Countering critics, Dekom adds, “The important thing is we haven’t lost a penny, and it’s created a lot of jobs.” According to Witt, the state now has 2,800 jobs directly related to filmmaking, compared with 60 when the program went into effect seven years ago.
Though they go for the 25% tax rebate, major studios tend not to utilize the loan program, either because the $15 million sum isn’t significant enough to get their attention or because they are loathe to give away a portion of profits on what could be a blockbuster.
“Those kind of films tend to have a higher potential for backend return for the state,” Witt says. “The last ‘Transformers’ made $700 million. It would’ve been nice to have a little piece of that.”
So far, the state’s top customers for the loan have been companies such as Alcon and Lionsgate.
“I’m a small-business man, and I’m looking to reduce my costs any way possible,” says Alcon co-prexy Andrew Kosove, who borrowed $15 million for “The Book of Eli,” the largest independently financed film ever to shoot in New Mexico. “The incentives were key.
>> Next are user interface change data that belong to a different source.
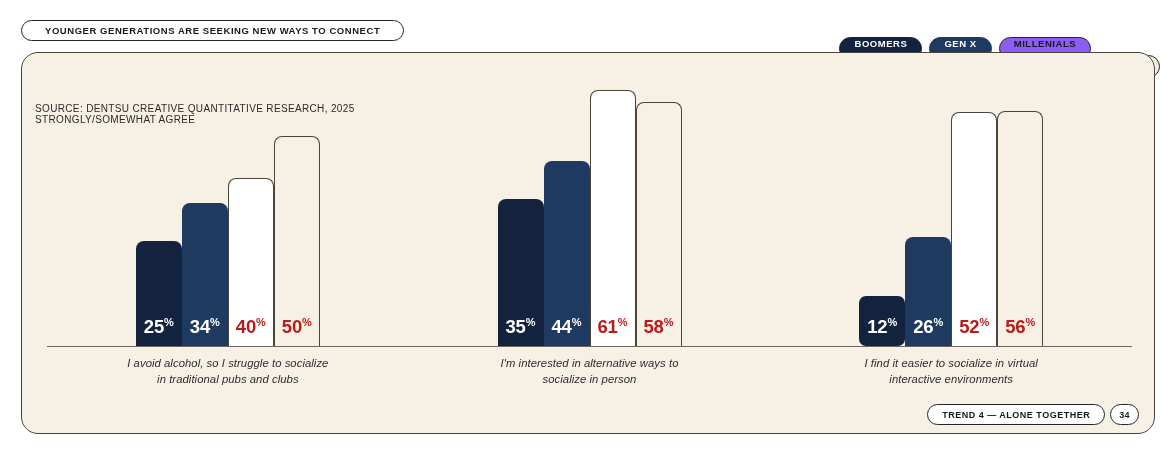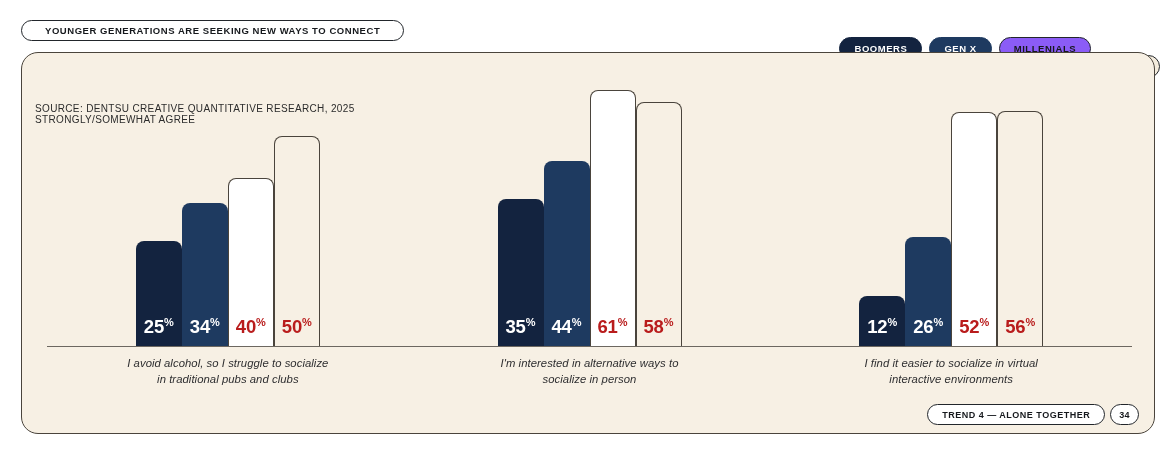--- a/index.html
+++ b/index.html
@@ -50,21 +50,20 @@
     top: 19px;
     display: flex;
     align-items: center;
     gap: 7px;
   }
   .chip {
     height: 23px;
     padding: 0 14px;
     border-radius: 12px;
     display: flex;
-    align-items: center;
     justify-content: center;
     box-sizing: border-box;
     border: 1.4px solid #22262b;
     white-space: nowrap;
   }
   .chip span {
     font-size: 9.5px;
     font-weight: bold;
     letter-spacing: 0.55px;
   }
@@ -304,21 +303,21 @@
             <div class="bar c2" style="height: 256.2px;">
               <div class="val"><span>61</span><span class="pct">%</span></div>
             </div>
             <div class="bar c3" style="height: 243.6px;">
               <div class="val"><span>58</span><span class="pct">%</span></div>
             </div>
           </div>
         </div>
         <div class="group">
           <div class="bars">
-            <div class="bar c0" style="height: 50.4px;">
+            <div class="bar c0" style="height: 50.4px; border-radius: 7px;">
               <div class="val"><span>12</span><span class="pct">%</span></div>
             </div>
             <div class="bar c1" style="height: 109.2px;">
               <div class="val"><span>26</span><span class="pct">%</span></div>
             </div>
             <div class="bar c2" style="height: 234px;">
               <div class="val"><span>52</span><span class="pct">%</span></div>
             </div>
             <div class="bar c3" style="height: 235.2px;">
               <div class="val"><span>56</span><span class="pct">%</span></div>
They helped us get to the strike price on the movie.”
Lionsgate has tapped the till for six loans to finance one film, “Employee of the Month,” and two television series, “Wildfire” (which ran four seasons on the ABC Family channel) and “Crash” (now shooting its second season for Starz), borrowing a total of $80 million on a revolving basis. A state accounting in February said film studios owed $127 million to the state fund and had repaid $87 million.
“Crash” line producer Lester Berman, who also produced “Wildfire,” likes how the program is administered.
“They keep good records here, they are honest with the state and honest with you,” he says. “I’ve been in the business for 30 years and shot all over the world. Though I can’t compare every program, this one works very, very well.”
Another change being considered is raising the minimum for an entry-level loan to between $3 million and $5 million. In terms of time and expense, it costs the state agency as much to process a $5 million loan as it does one for $500,000. (Though there is no minimum, the loan’s presales and guarantee requirements often rule out microbudget movies, which also tend to be commercially less viable.)
Some local indie filmmakers complain the incentive seems designed primarily to lure commercial, out-of-state production, but Witt is realistic about the program’s goals: “We started with the promise that we’ve got to make money from this deal. This is not going to be a loss-leader for the state. It has to be sustainable.”
To address the situation, a bill was introduced last year that would have created an entirely separate fund for local producers and would have relaxed the upfront sales requirement. Though the bill failed, Witt’s office is weighing other options.
“We’re not in the business of giving money away, but there’s the strategic side of investing in your local film community,” Witt says.